* _ABOUT THIS EXERCISE_:
Could you write out the records below exactly as they appear?
========================================================================
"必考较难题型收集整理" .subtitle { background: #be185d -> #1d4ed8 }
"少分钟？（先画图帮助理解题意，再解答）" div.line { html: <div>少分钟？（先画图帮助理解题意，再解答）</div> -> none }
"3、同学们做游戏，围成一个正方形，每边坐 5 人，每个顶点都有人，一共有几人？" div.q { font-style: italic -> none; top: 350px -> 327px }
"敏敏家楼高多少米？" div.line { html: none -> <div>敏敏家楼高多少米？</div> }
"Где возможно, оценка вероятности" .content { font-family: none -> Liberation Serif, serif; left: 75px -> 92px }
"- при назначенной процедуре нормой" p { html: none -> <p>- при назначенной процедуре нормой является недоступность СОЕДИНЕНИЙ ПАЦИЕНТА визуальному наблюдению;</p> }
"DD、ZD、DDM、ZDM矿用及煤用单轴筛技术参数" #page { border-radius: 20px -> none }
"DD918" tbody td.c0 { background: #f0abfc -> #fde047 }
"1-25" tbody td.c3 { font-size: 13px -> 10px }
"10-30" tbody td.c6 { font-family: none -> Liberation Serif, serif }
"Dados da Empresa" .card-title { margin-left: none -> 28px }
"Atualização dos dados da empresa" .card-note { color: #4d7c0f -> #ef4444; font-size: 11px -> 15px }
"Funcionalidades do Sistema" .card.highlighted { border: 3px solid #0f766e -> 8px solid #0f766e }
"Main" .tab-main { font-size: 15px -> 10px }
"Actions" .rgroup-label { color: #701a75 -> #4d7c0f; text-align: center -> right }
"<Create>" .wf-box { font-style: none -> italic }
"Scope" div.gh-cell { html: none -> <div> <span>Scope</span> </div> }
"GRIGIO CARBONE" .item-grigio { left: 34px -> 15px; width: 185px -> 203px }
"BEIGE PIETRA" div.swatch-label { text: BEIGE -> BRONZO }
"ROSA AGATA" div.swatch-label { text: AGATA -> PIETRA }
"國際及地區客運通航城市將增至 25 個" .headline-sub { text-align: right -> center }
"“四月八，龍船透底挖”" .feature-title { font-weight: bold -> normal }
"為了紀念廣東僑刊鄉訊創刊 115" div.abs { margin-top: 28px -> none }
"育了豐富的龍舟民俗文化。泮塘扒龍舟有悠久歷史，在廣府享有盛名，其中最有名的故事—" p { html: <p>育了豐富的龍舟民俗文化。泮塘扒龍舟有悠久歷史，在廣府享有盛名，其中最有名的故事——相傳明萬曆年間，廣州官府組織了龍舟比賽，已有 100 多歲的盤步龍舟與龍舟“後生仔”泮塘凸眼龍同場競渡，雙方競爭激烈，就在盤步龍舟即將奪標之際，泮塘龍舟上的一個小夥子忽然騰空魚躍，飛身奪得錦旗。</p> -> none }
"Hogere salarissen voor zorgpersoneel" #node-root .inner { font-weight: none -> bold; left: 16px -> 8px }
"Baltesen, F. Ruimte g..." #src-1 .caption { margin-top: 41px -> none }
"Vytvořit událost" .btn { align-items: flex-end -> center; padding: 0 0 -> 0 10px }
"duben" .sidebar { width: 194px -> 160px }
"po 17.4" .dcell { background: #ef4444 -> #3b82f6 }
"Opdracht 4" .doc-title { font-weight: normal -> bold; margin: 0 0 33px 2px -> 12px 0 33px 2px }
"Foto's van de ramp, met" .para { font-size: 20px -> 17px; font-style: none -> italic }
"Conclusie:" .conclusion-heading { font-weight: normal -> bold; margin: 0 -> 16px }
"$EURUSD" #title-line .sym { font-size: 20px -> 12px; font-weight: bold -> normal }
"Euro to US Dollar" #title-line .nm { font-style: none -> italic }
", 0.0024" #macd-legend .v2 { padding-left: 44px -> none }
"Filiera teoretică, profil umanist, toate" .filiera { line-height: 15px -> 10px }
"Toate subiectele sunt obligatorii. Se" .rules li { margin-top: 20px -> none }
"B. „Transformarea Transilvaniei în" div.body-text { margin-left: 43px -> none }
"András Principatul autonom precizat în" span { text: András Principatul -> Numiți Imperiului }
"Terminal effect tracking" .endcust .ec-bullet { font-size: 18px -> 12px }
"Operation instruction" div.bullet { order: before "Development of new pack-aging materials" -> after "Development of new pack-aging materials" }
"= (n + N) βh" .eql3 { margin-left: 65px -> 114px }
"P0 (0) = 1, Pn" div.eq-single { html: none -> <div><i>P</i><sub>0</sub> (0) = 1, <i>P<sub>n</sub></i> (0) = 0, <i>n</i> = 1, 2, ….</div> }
========================================================================
* _RESULT_:
"必考较难题型收集整理" .subtitle { background: #be185d -> #1d4ed8 }
"少分钟？（先画图帮助理解题意，再解答）" div.line { html: <div>少分钟？（先画图帮助理解题意，再解答）</div> -> none }
"3、同学们做游戏，围成一个正方形，每边坐 5 人，每个顶点都有人，一共有几人？" div.q { font-style: italic -> none; top: 350px -> 327px }
"敏敏家楼高多少米？" div.line { html: none -> <div>敏敏家楼高多少米？</div> }
"Где возможно, оценка вероятности" .content { font-family: none -> Liberation Serif, serif; left: 75px -> 92px }
"- при назначенной процедуре нормой" p { html: none -> <p>- при назначенной процедуре нормой является недоступность СОЕДИНЕНИЙ ПАЦИЕНТА визуальному наблюдению;</p> }
"DD、ZD、DDM、ZDM矿用及煤用单轴筛技术参数" #page { border-radius: 20px -> none }
"DD918" tbody td.c0 { background: #f0abfc -> #fde047 }
"1-25" tbody td.c3 { font-size: 13px -> 10px }
"10-30" tbody td.c6 { font-family: none -> Liberation Serif, serif }
"Dados da Empresa" .card-title { margin-left: none -> 28px }
"Atualização dos dados da empresa" .card-note { color: #4d7c0f -> #ef4444; font-size: 11px -> 15px }
"Funcionalidades do Sistema" .card.highlighted { border: 3px solid #0f766e -> 8px solid #0f766e }
"Main" .tab-main { font-size: 15px -> 10px }
"Actions" .rgroup-label { color: #701a75 -> #4d7c0f; text-align: center -> right }
"<Create>" .wf-box { font-style: none -> italic }
"Scope" div.gh-cell { html: none -> <div> <span>Scope</span> </div> }
"GRIGIO CARBONE" .item-grigio { left: 34px -> 15px; width: 185px -> 203px }
"BEIGE PIETRA" div.swatch-label { text: BEIGE -> BRONZO }
"ROSA AGATA" div.swatch-label { text: AGATA -> PIETRA }
"國際及地區客運通航城市將增至 25 個" .headline-sub { text-align: right -> center }
"“四月八，龍船透底挖”" .feature-title { font-weight: bold -> normal }
"為了紀念廣東僑刊鄉訊創刊 115" div.abs { margin-top: 28px -> none }
"育了豐富的龍舟民俗文化。泮塘扒龍舟有悠久歷史，在廣府享有盛名，其中最有名的故事—" p { html: <p>育了豐富的龍舟民俗文化。泮塘扒龍舟有悠久歷史，在廣府享有盛名，其中最有名的故事——相傳明萬曆年間，廣州官府組織了龍舟比賽，已有 100 多歲的盤步龍舟與龍舟“後生仔”泮塘凸眼龍同場競渡，雙方競爭激烈，就在盤步龍舟即將奪標之際，泮塘龍舟上的一個小夥子忽然騰空魚躍，飛身奪得錦旗。</p> -> none }
"Hogere salarissen voor zorgpersoneel" #node-root .inner { font-weight: none -> bold; left: 16px -> 8px }
"Baltesen, F. Ruimte g..." #src-1 .caption { margin-top: 41px -> none }
"Vytvořit událost" .btn { align-items: flex-end -> center; padding: 0 0 -> 0 10px }
"duben" .sidebar { width: 194px -> 160px }
"po 17.4" .dcell { background: #ef4444 -> #3b82f6 }
"Opdracht 4" .doc-title { font-weight: normal -> bold; margin: 0 0 33px 2px -> 12px 0 33px 2px }
"Foto's van de ramp, met" .para { font-size: 20px -> 17px; font-style: none -> italic }
"Conclusie:" .conclusion-heading { font-weight: normal -> bold; margin: 0 -> 16px }
"$EURUSD" #title-line .sym { font-size: 20px -> 12px; font-weight: bold -> normal }
"Euro to US Dollar" #title-line .nm { font-style: none -> italic }
", 0.0024" #macd-legend .v2 { padding-left: 44px -> none }
"Filiera teoretică, profil umanist, toate" .filiera { line-height: 15px -> 10px }
"Toate subiectele sunt obligatorii. Se" .rules li { margin-top: 20px -> none }
"B. „Transformarea Transilvaniei în" div.body-text { margin-left: 43px -> none }
"András Principatul autonom precizat în" span { text: András Principatul -> Numiți Imperiului }
"Terminal effect tracking" .endcust .ec-bullet { font-size: 18px -> 12px }
"Operation instruction" div.bullet { order: before "Development of new pack-aging materials" -> after "Development of new pack-aging materials" }
"= (n + N) βh" .eql3 { margin-left: 65px -> 114px }
"P0 (0) = 1, Pn" div.eq-single { html: none -> <div><i>P</i><sub>0</sub> (0) = 1, <i>P<sub>n</sub></i> (0) = 0, <i>n</i> = 1, 2, ….</div> }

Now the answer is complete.